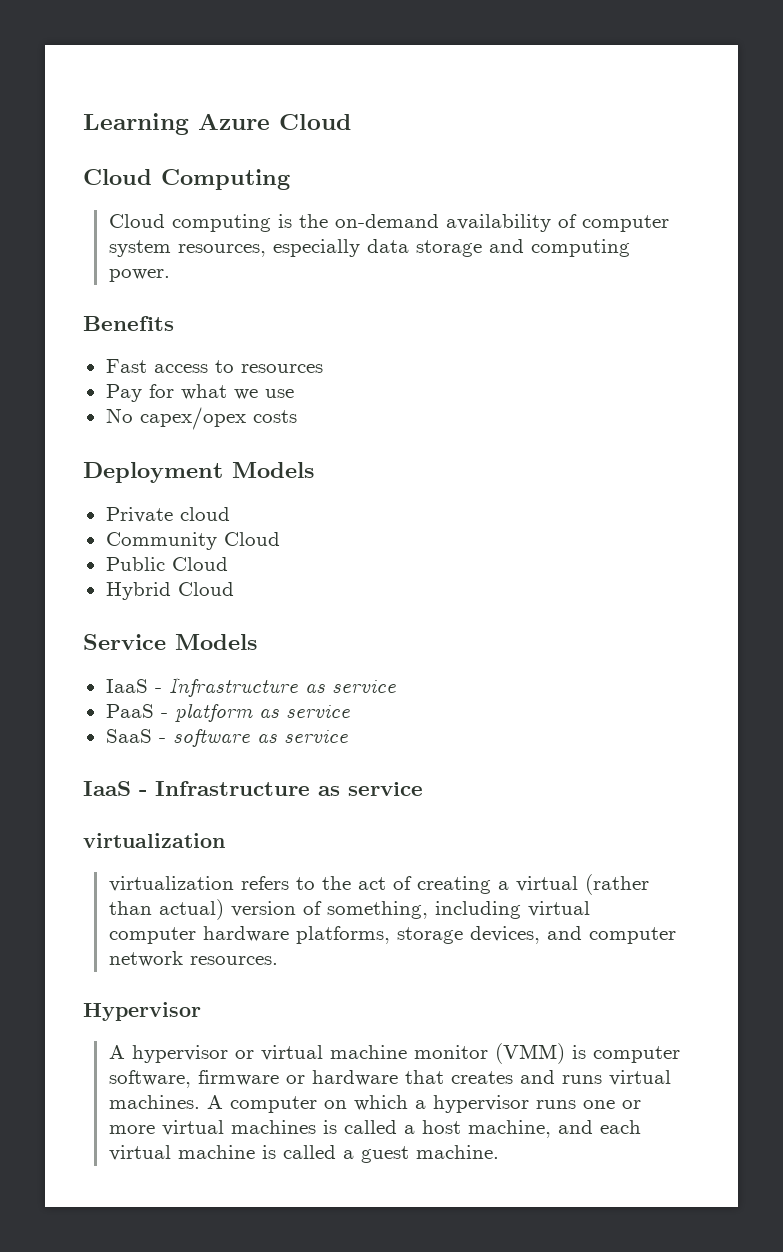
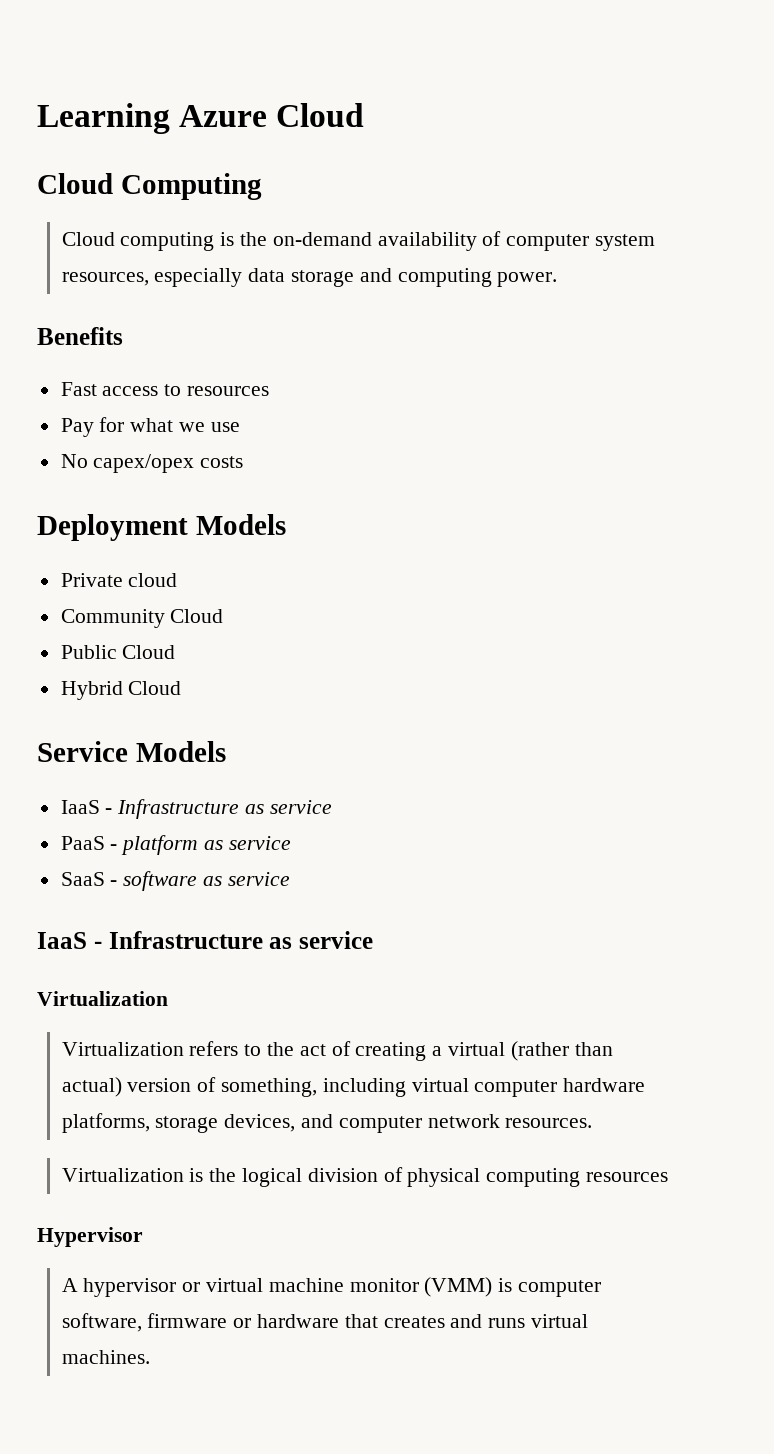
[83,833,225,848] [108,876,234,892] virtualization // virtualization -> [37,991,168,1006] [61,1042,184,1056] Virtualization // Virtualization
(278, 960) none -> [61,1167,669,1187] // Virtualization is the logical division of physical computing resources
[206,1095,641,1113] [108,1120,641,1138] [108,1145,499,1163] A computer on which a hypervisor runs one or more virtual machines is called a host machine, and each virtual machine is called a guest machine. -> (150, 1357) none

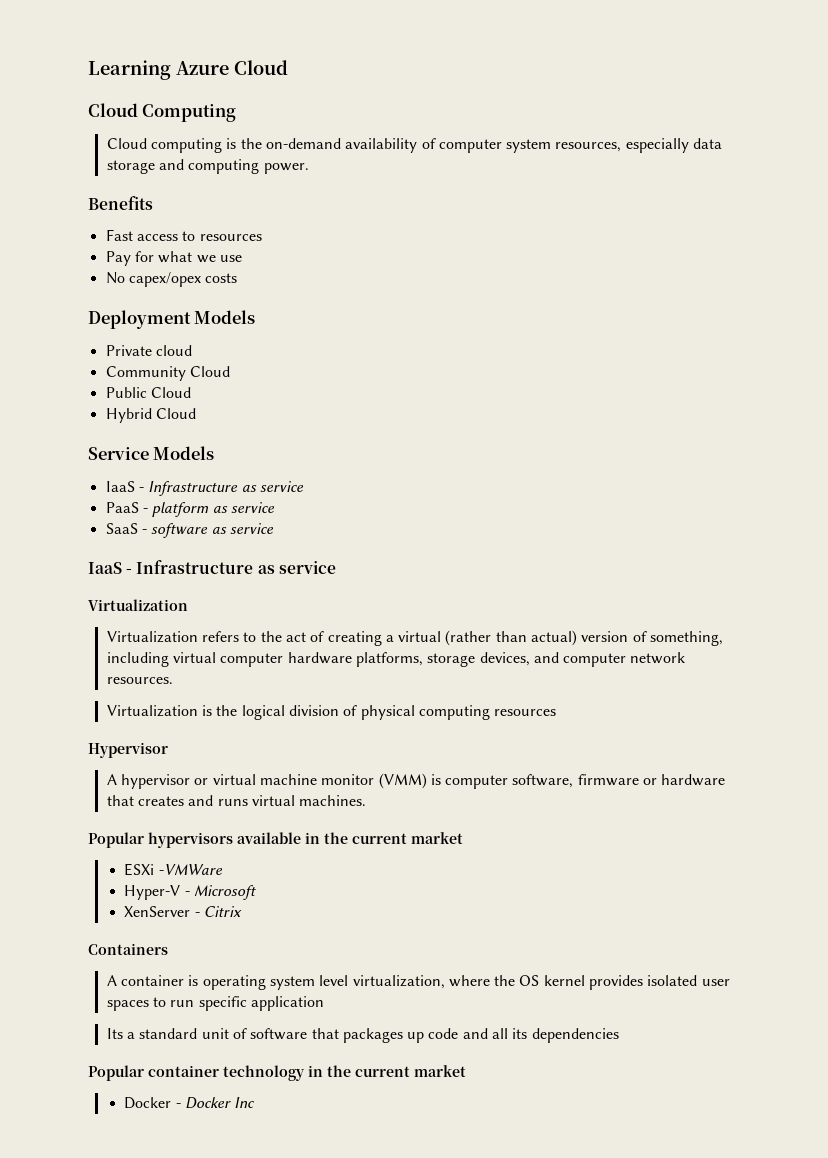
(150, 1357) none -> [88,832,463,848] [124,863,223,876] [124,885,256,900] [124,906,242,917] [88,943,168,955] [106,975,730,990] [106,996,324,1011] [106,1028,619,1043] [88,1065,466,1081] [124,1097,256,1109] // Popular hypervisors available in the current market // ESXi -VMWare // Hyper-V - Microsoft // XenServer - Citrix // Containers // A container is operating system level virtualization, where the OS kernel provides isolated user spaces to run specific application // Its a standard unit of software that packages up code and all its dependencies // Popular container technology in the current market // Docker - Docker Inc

________

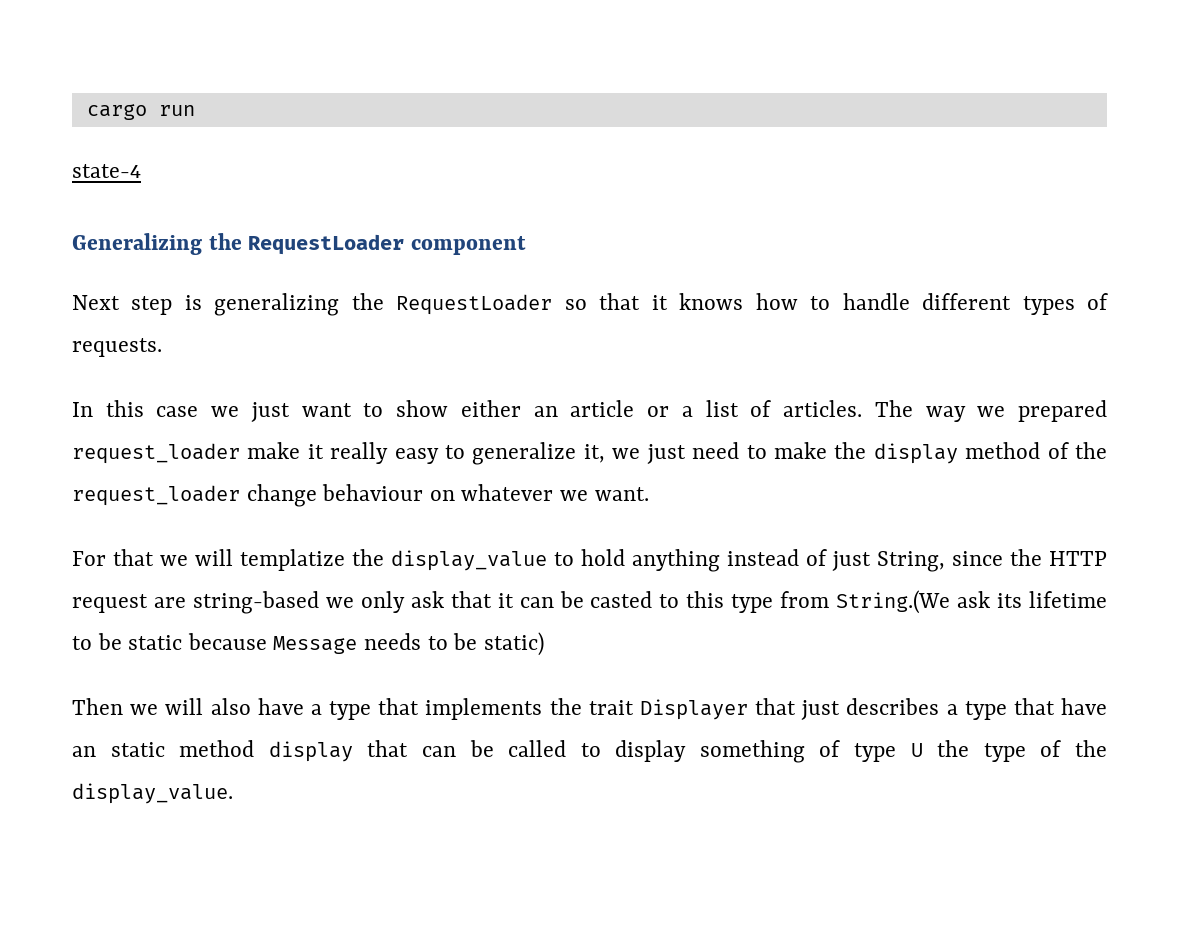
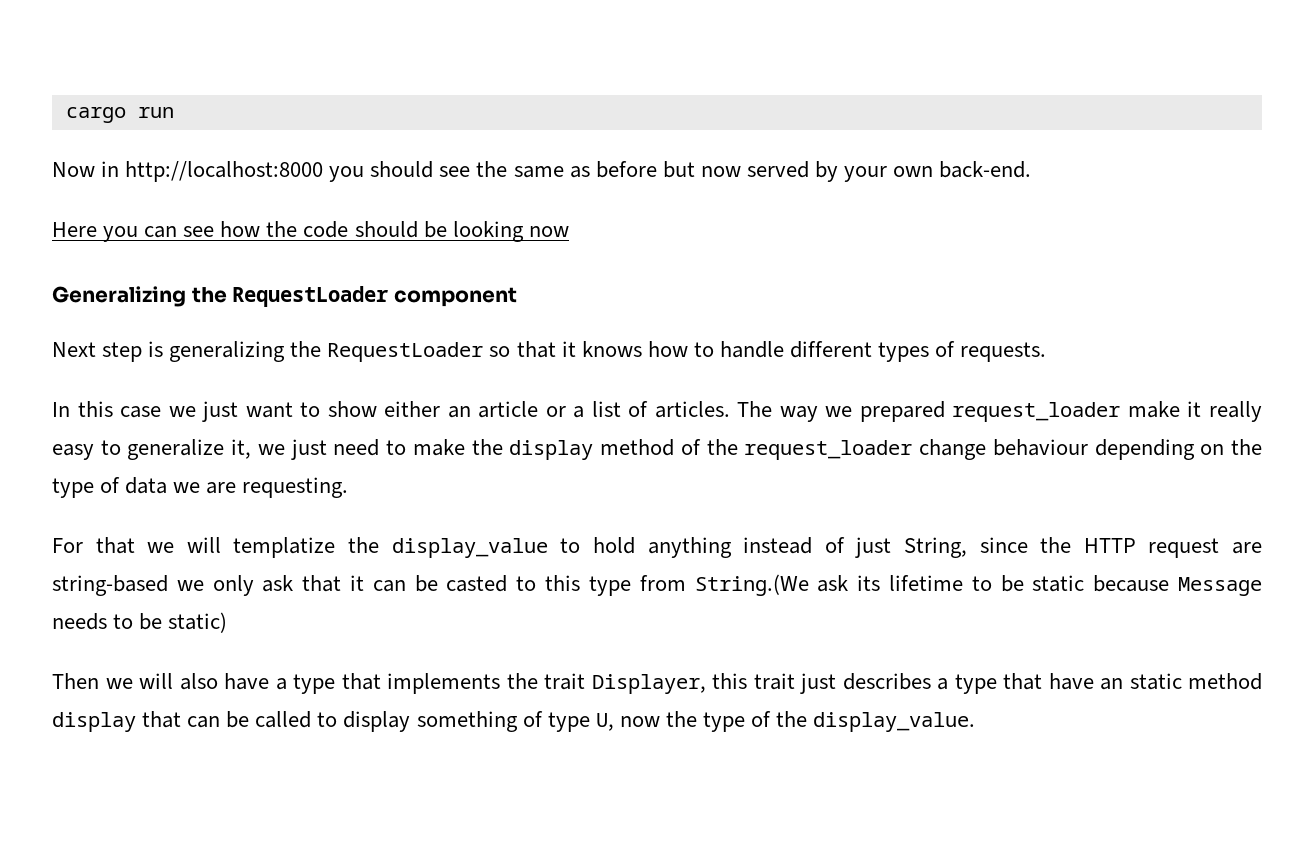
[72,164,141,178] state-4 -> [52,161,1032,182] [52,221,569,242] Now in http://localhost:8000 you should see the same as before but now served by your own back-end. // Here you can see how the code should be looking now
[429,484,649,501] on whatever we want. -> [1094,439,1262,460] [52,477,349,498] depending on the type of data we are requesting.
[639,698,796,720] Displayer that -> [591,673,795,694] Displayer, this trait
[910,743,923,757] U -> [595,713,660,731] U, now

________

TASK OBJECTIVE
Going through the listing above line by line, tally those containing "code" and state only the total.

TASK RESPONSE
2